There was an article sometime ago in Bicycling magazine that first alerted me to this idea, and I’ve seen references a couple of times since then. Basically, the idea is that endurance sports – like cycling and marathon running – release certain chemicals in the brain. This will come as no surprise to many, as frequently cyclists will cite occasions of becoming grumpy, lethargic or downright hostile if they are not able to get out and ride regularly. Sound like the same things that happen to regular beef aficionados when they don’t get a night at the pub? Not a coincidence, says some research. Some of the same chemicals released by endurance athletics are also released into the brain by alcohol consumption. Of course, the cyclists and runners get it without fear of hangovers and DUIs!
So maybe there is good science behind the beer drinking connection. But what about coffee? My answer – logistics.
First off, caffeine has some very obvious and noticeable effects on athletic performance. Enough so that it was once banned and tested for as an illegal substance when used during athletic competitions. In fact, WADA, or the World Anti-Doping Agency, are considering adding it back onto the banned substances list. And who doesn’t want a little extra kick that is both social acceptable and doesn’t involve a blood bag?
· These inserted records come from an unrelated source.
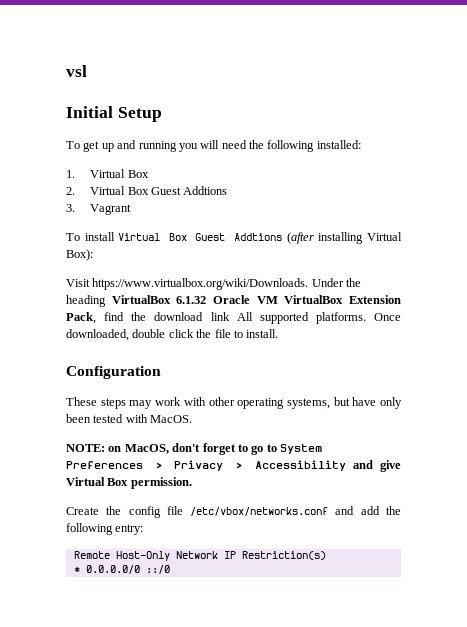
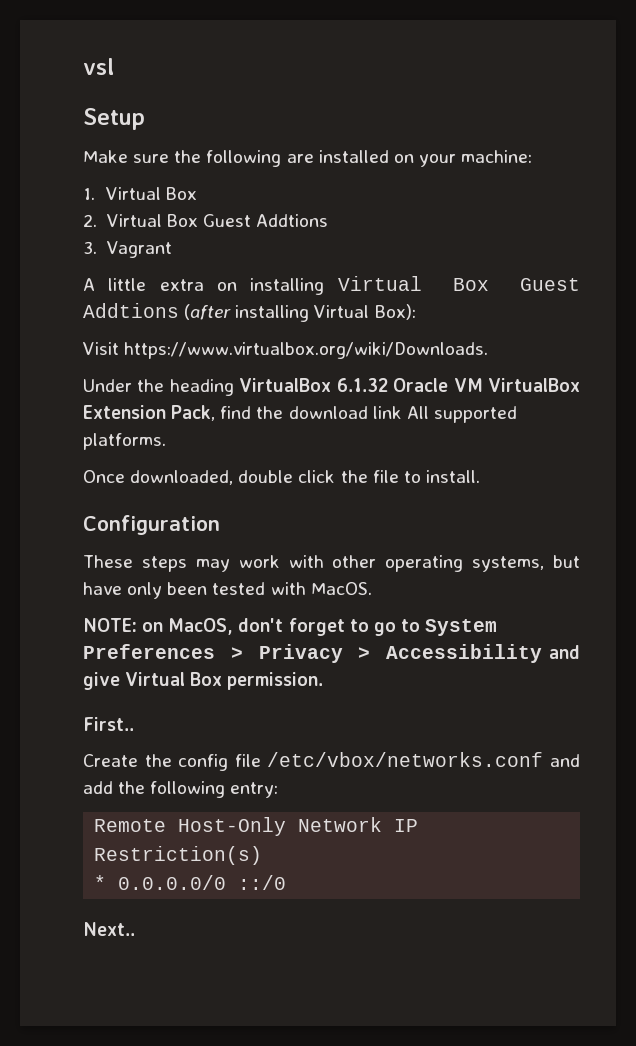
[66,106,113,118] Initial -> (114, 66) none
[66,140,361,152] To get up and running you will need the following installed: -> [83,150,533,167] Make sure the following are installed on your machine:
[66,232,115,241] To install -> [83,278,325,295] A little extra on installing
(309, 284) none -> (489, 350) //
(366, 318) none -> (166, 441) //
(192, 483) none -> [83,717,134,731] // First..
(170, 569) none -> [83,922,135,936] // Next..

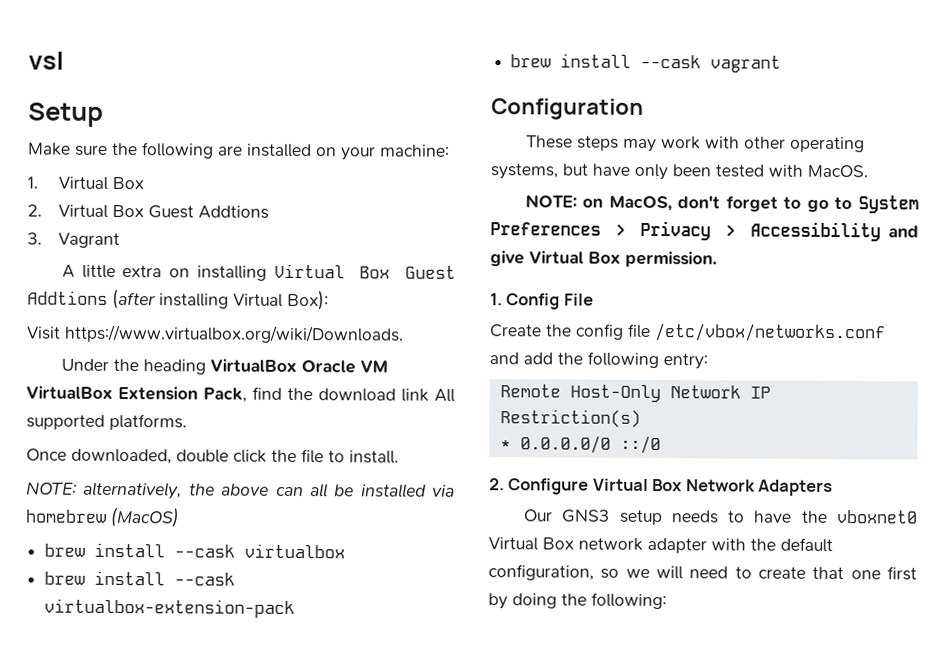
[336,378,388,392] 6.1.32 -> (297, 365) none
(480, 476) none -> [26,481,455,500] [25,506,180,528] [44,542,346,559] [44,570,236,586] [44,598,296,619] [510,53,782,73] // NOTE: alternatively, the above can all be installed via homebrew (MacOS) // brew install --cask virtualbox // brew install --cask virtualbox-extension-pack // brew install --cask vagrant
[83,717,134,731] First.. -> [490,293,594,310] 1. Config File
[83,922,135,936] Next.. -> [489,478,834,497] [522,509,918,526] [488,537,833,554] [488,564,917,581] [488,592,667,610] 2. Configure Virtual Box Network Adapters // Our GNS3 setup needs to have the vboxnet0 Virtual Box network adapter with the default configuration, so we will need to create that one first by doing the following:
That doesn’t feel like the whole story, though. I believe the crux of the caffeine connection comes from the dynamics of group rides. Groups need places to meet and the two most common meeting places for random groups of folks: pubs and cafes. While drunken and hung over cyclists may explain Mr. Attack-at-weird-places-and-blow-up, or Mrs. Don’t-talk-to-me-when-I’m-pedaling that sometimes show up for the group rides, alcohol consumption is generally frowned upon by the serious group ride leaders. That leaves coffee shops as the next most reasonable alternative as meeting places for group rides.
Get enough cyclists with their lycra kits showing up at your cafe repeatedly, and eventually sponsorship deals will be discusses. And – given that cyclists are often compelled to talk about the amazing products and services of their sponsors, it stands to reason that sipping the java would become an integral part of cycling as a whole.